## ABOUT THIS EXERCISE:
Scan the records below and copy every line that contains the string "input".

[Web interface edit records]

== Segment start ==

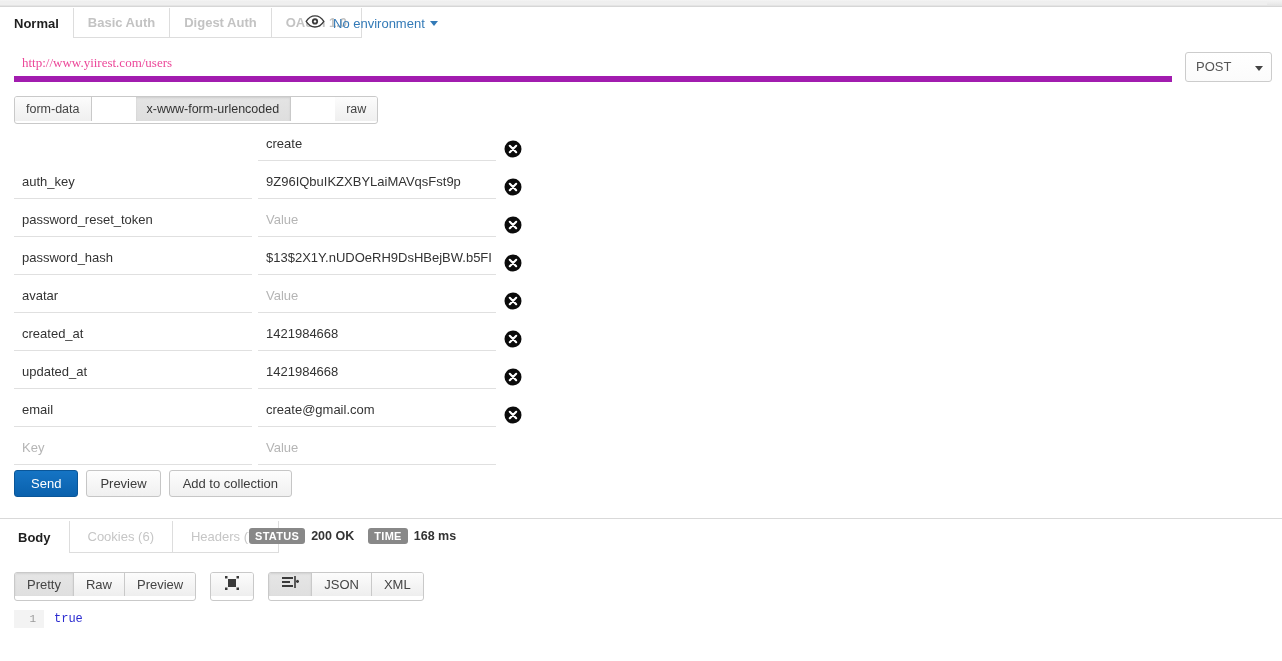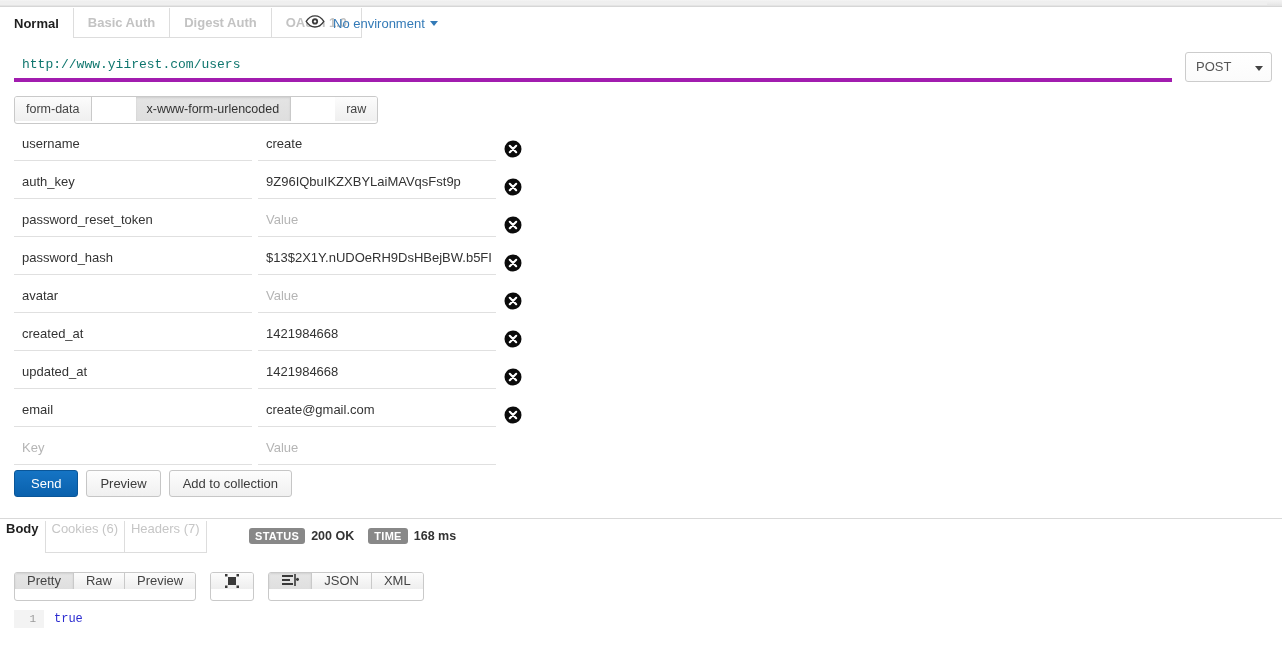--- a/index.html
+++ b/index.html
@@ -115,11 +115,11 @@
     width: 1158px;
     height: 30px;
     border: none;
-    border-bottom: 4px solid #a21caf;
+    border-bottom: 6px solid #a21caf;
     outline: none;
-    font-family: Liberation Mono, monospace;
-    font-size: 13px;
-    color: #0f766e;
+    font-family: Liberation Serif, serif;
+    font-size: 13px;
+    color: #ec4899;
     background: transparent;
     padding: 0 0 2px 8px;
     box-sizing: border-box;

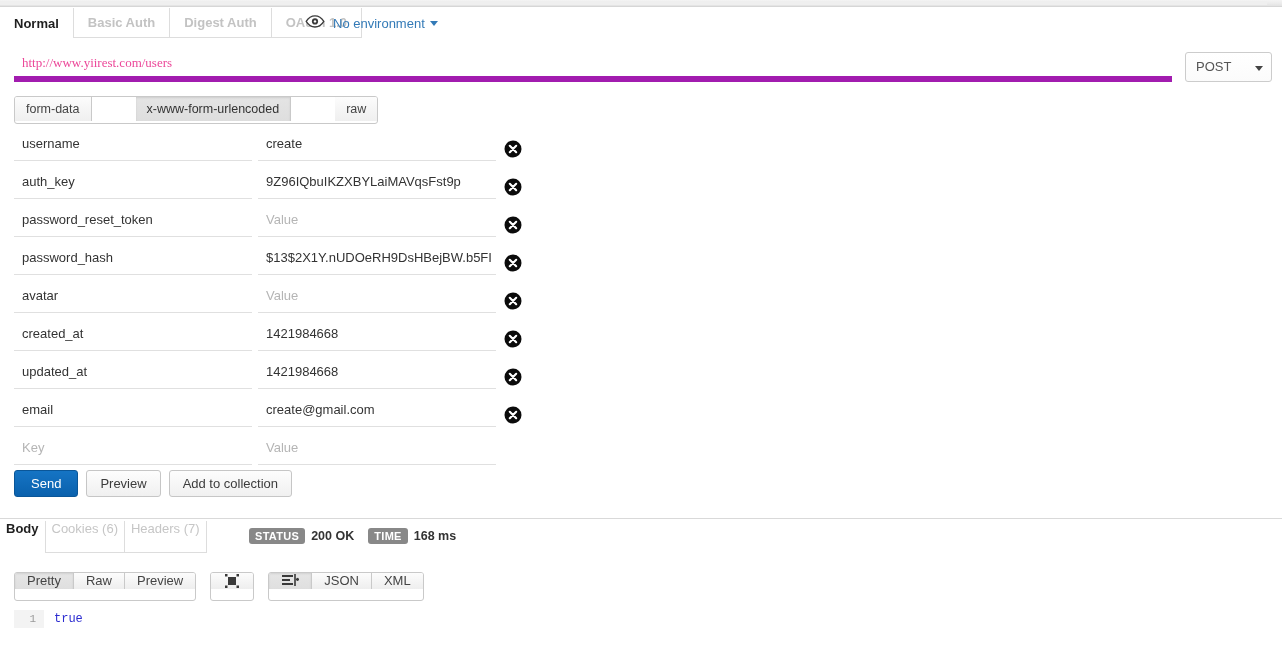--- a/index.html
+++ b/index.html
@@ -438,7 +438,6 @@
 <div id="kv-table">
 
   <div class="kv-row">
-    <input class="kv-key" type="text" value="username" style="">
     <input class="kv-val" type="text" value="create" style="">
     <span class="kv-del">
       <svg width="18" height="18" viewBox="0 0 18 18" xmlns="http://www.w3.org/2000/svg">

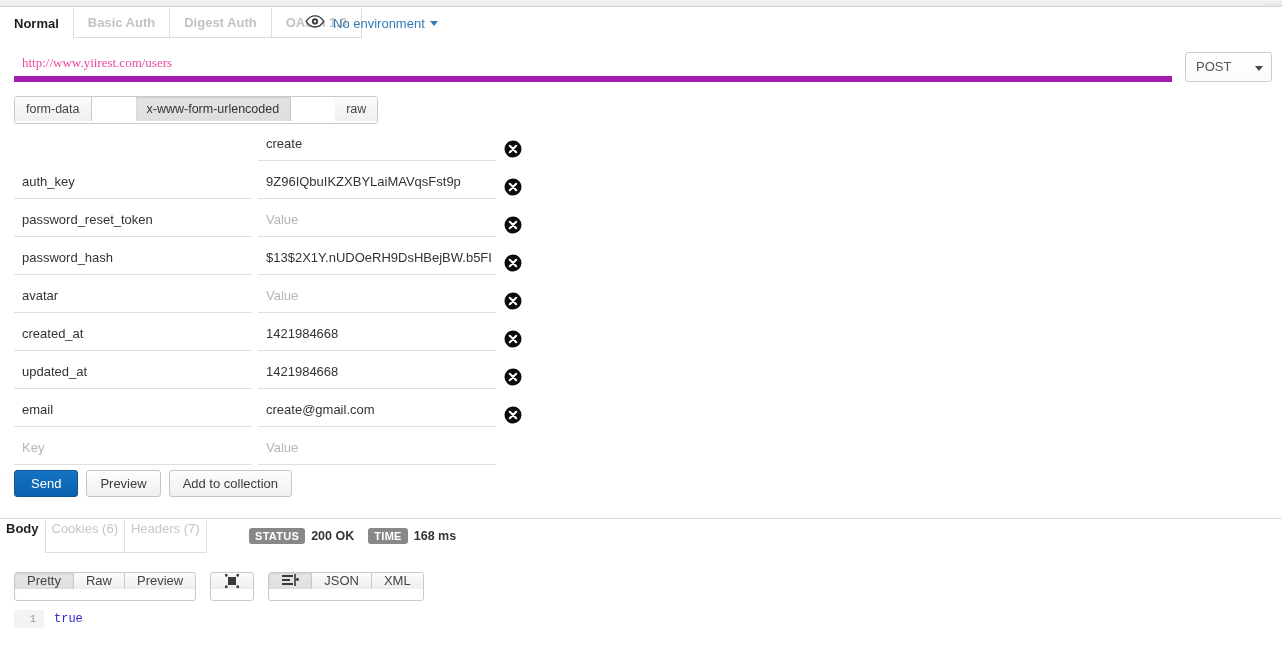--- a/index.html
+++ b/index.html
@@ -269,7 +269,8 @@
   }
   .resp-tab {
     display: flex;
-    padding: 0 6px;
+    align-items: center;
+    padding: 0 18px;
     height: 32px;
     box-sizing: border-box;
     font-size: 13px;

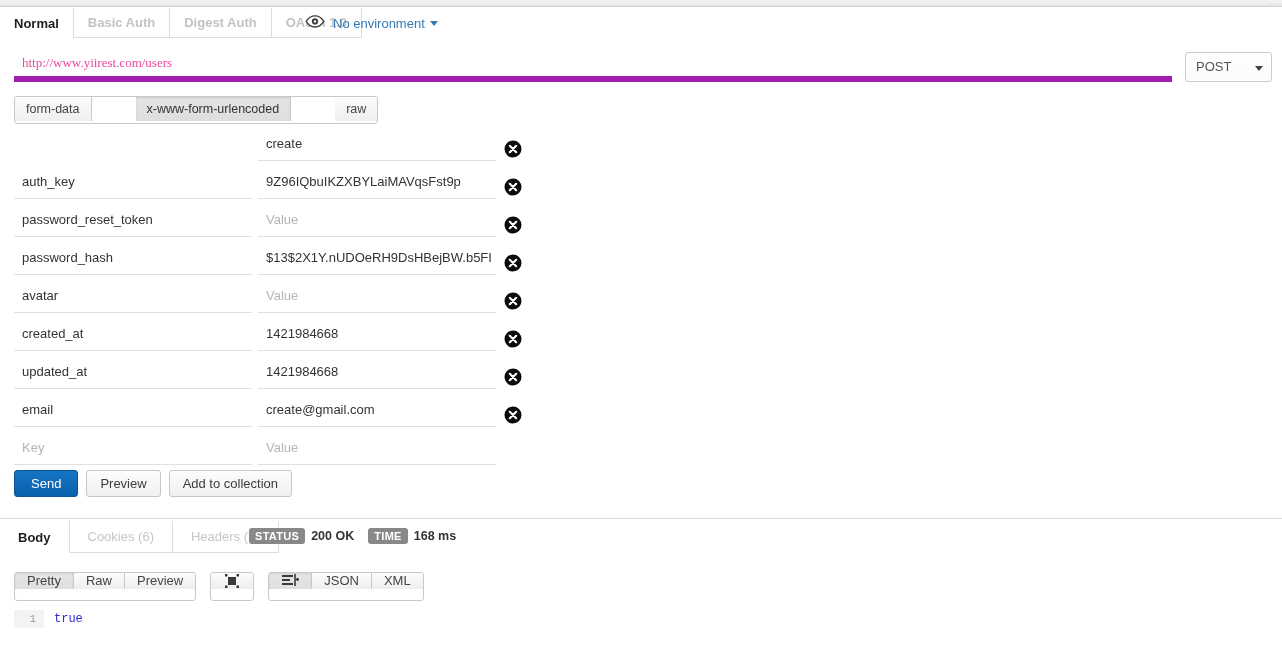--- a/index.html
+++ b/index.html
@@ -327,9 +327,10 @@
   }
   .bgroup .bitem {
     display: flex;
+    align-items: center;
     justify-content: center;
     padding: 0 12px;
-    height: 16px;
+    height: 23px;
     font-size: 13px;
     color: #444444;
     background: linear-gradient(to bottom, #fcfcfc 0%, #eeeeee 100%);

== Segment end ==

## RESULT OF THIS EXERCISE:
-    <input class="kv-key" type="text" value="username" style="">
     <input class="kv-val" type="text" value="create" style="">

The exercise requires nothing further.